# Your goal
Would you please copy each line below that includes the string "tbtn"?

━━━━

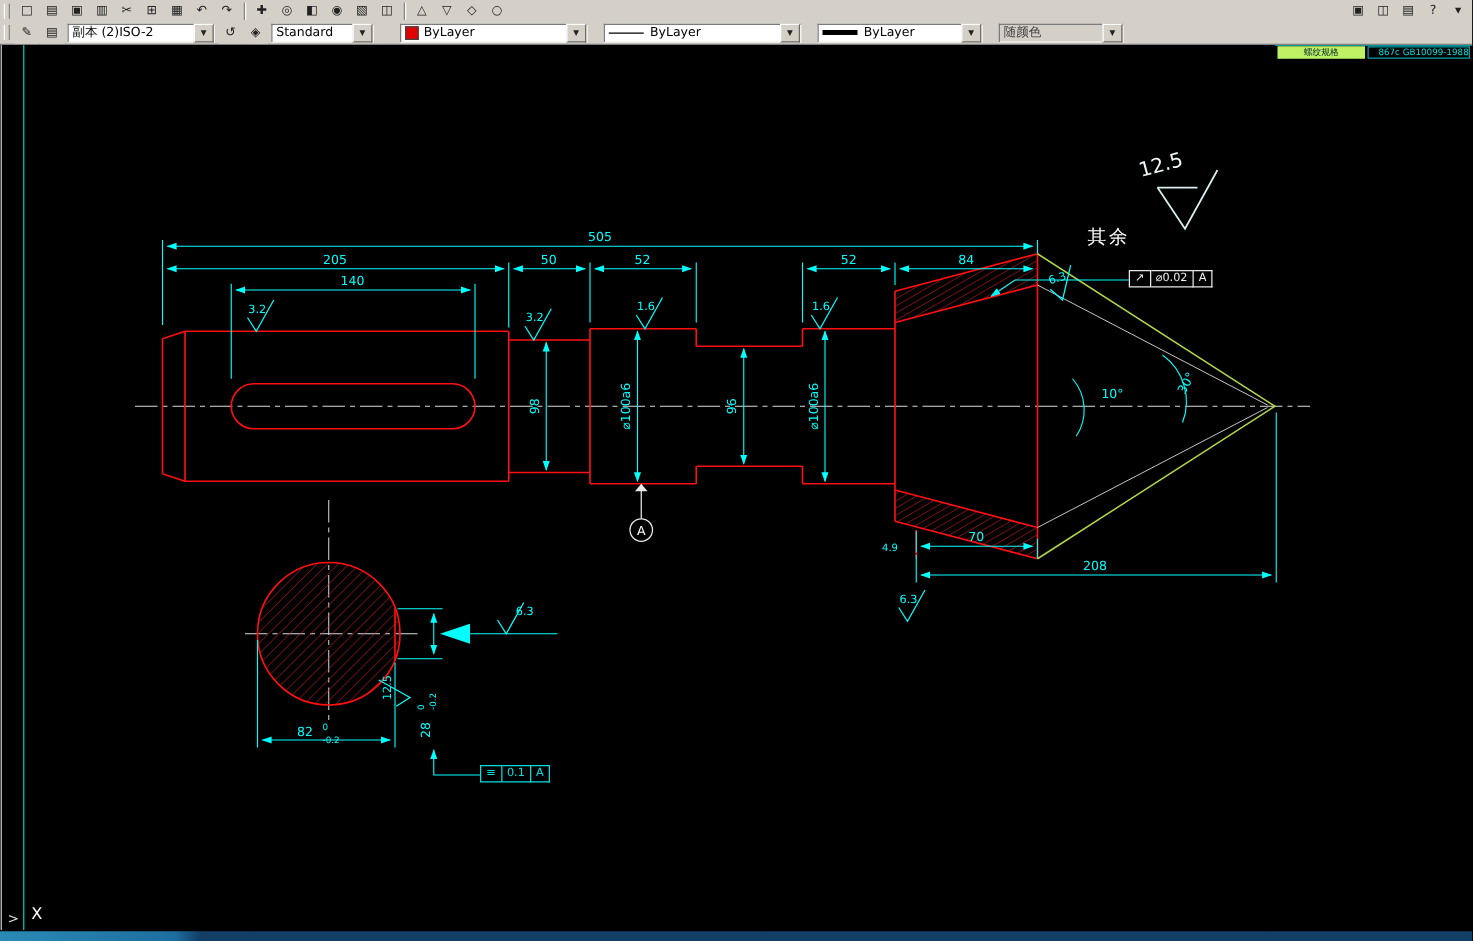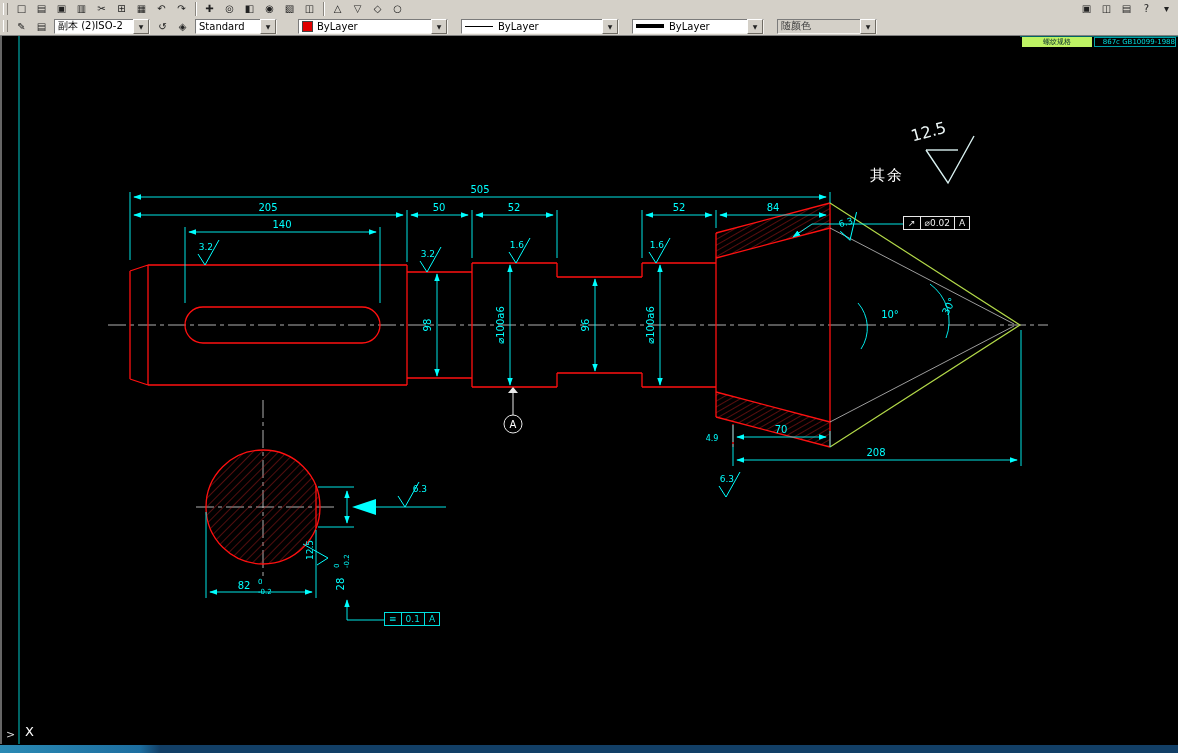--- a/index.html
+++ b/index.html
@@ -30,21 +30,21 @@
 
   
   .ovl{position:absolute;z-index:5;}
   .fcf{display:flex;background:#000;}
   .fcf .cell{border:1px solid #e8e8e8;border-left-width:0;color:#efefef;font-size:9px;height:14px;
              padding:0 4px;display:flex;align-items:center;justify-content:center;box-sizing:border-box;white-space:nowrap;}
   .fcf .cell:first-child{border-left-width:1px;}
   .fcf.cyan .cell{border-color:#00e0e0;color:#00e0e0;}
   .corner1{background:#bef264;color:#03262b;font-size:7px;line-height:10px;height:10px;width:70px;text-align:center;overflow:hidden;white-space:nowrap;}
   .corner2{color:#00dcdc;border:1px solid #00a0a8;font-size:7px;line-height:8px;height:10px;width:82px;text-align:right;overflow:hidden;white-space:nowrap;box-sizing:border-box;}
-  .qiyu{color:#fff;font-size:15px;letter-spacing:2px;}
+  .qiyu{color:#fff;font-size:15px;letter-spacing:2px;margin-top:14px;}
   .prompt{color:#ddd;font-size:11px;}
   .ucsx{color:#fff;font-size:13px;}
   .taskbar{position:absolute;left:0;right:0;bottom:0;height:8px;z-index:11;
            background:linear-gradient(90deg,#2a8ab4 0px,#1d6ea0 140px,#123f66 160px,#123f66 100%);}
 </style>
 </head>
 <body>
 
 <div class="app">
 
@@ -261,21 +261,21 @@
         <span class="tbtn">▤</span>
         <span class="tbtn">?</span>
         <span class="tbtn">▾</span>
       </span>
     </div>
 
     <div class="trow trow2">
       <span class="grip"></span>
       <span class="tbtn">✎</span>
       <span class="tbtn">▤</span>
-      <span class="combo" style="width:96px;">
+      <span class="combo" style="width:118px;">
         <span class="val">副本 (2)ISO-2</span>
         <span class="cbtn">▼</span>
       </span>
       <span class="tbtn">↺</span>
       <span class="tbtn">◈</span>
       <span class="combo" style="width:82px;">
         <span class="val">Standard</span>
         <span class="cbtn">▼</span>
       </span>
       <span class="combo" style="width:150px;margin-left:18px;">

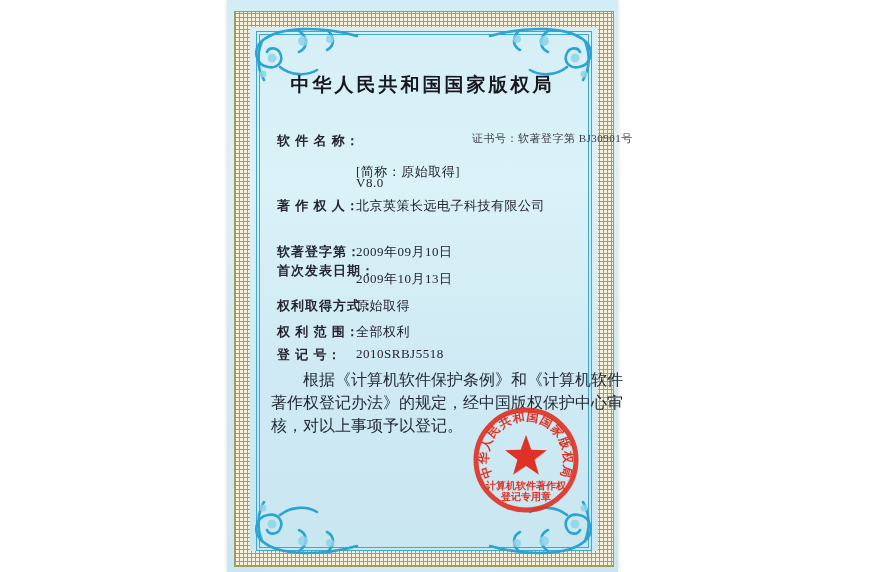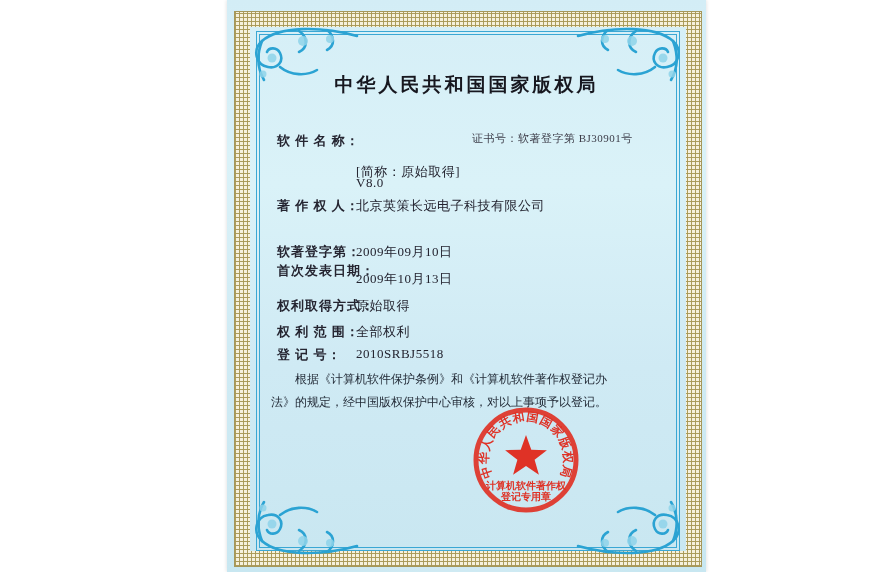--- a/index.html
+++ b/index.html
@@ -2,21 +2,21 @@
 <html><head>
 <meta charset="utf-8">
 <style>
   * { margin:0; padding:0; box-sizing:border-box; }
   html,body { width:884px; height:572px; overflow:hidden; background:#ffffff;
               font-family:"Liberation Serif", serif; }
   .photo { position:relative; width:884px; height:572px; background:#ffffff; }
 
   
   .cert {
-    position:absolute; left:227px; top:0; width:479px; height:572px;
+    position:absolute; left:227px; top:0; width:391px; height:572px;
     background:
       radial-gradient(ellipse 420px 160px at 50% 88%, rgba(255,255,255,0.45), rgba(255,255,255,0) 60%),
       radial-gradient(ellipse 380px 120px at 50% 40%, rgba(255,255,255,0.30), rgba(255,255,255,0) 70%),
       linear-gradient(180deg,#d3edf6 0%,#daf2f8 28%,#d0ebf4 60%,#c8e7f1 100%);
     box-shadow:0 0 4px rgba(0,0,0,0.15);
   }
 
   
   .meander {
     position:absolute; left:8px; right:5px; top:12px; bottom:6px;
@@ -50,21 +50,21 @@
             font-size:19px; font-weight:bold; letter-spacing:3px; color:#17171f; }
   .title  { top:96px; left:0; right:0; text-align:center;
             font-size:25px; font-weight:bold; letter-spacing:2px; color:#101018; }
   .certno { top:131px; left:245px; font-size:11px; color:#3c3c48; letter-spacing:0.5px; }
 
   .lab { left:50px; font-size:13px; font-weight:bold; color:#252531; letter-spacing:1px; }
   .val { left:129px; font-size:13px; color:#23232f; letter-spacing:0.5px; }
 
   .statement {
     position:absolute; top:368px; left:44px; width:352px;
-    font-size:12px; line-height:23px; color:#1f2733;
+    font-size:16px; line-height:23px; color:#1f2733;
     text-indent:2em; white-space:normal;
   }
 
   .seal { position:absolute; left:243px; top:404px; width:112px; height:112px; }
   .date { top:500px; left:257px; font-size:15px; letter-spacing:2px; color:#35353f; }
 </style>
 </head>
 <body>
 
 <div class="photo">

━━━━

# Response for this exercise
         <span class="tbtn">▤</span>
         <span class="tbtn">?</span>
         <span class="tbtn">▾</span>
       <span class="tbtn">✎</span>
       <span class="tbtn">▤</span>
       <span class="tbtn">↺</span>
       <span class="tbtn">◈</span>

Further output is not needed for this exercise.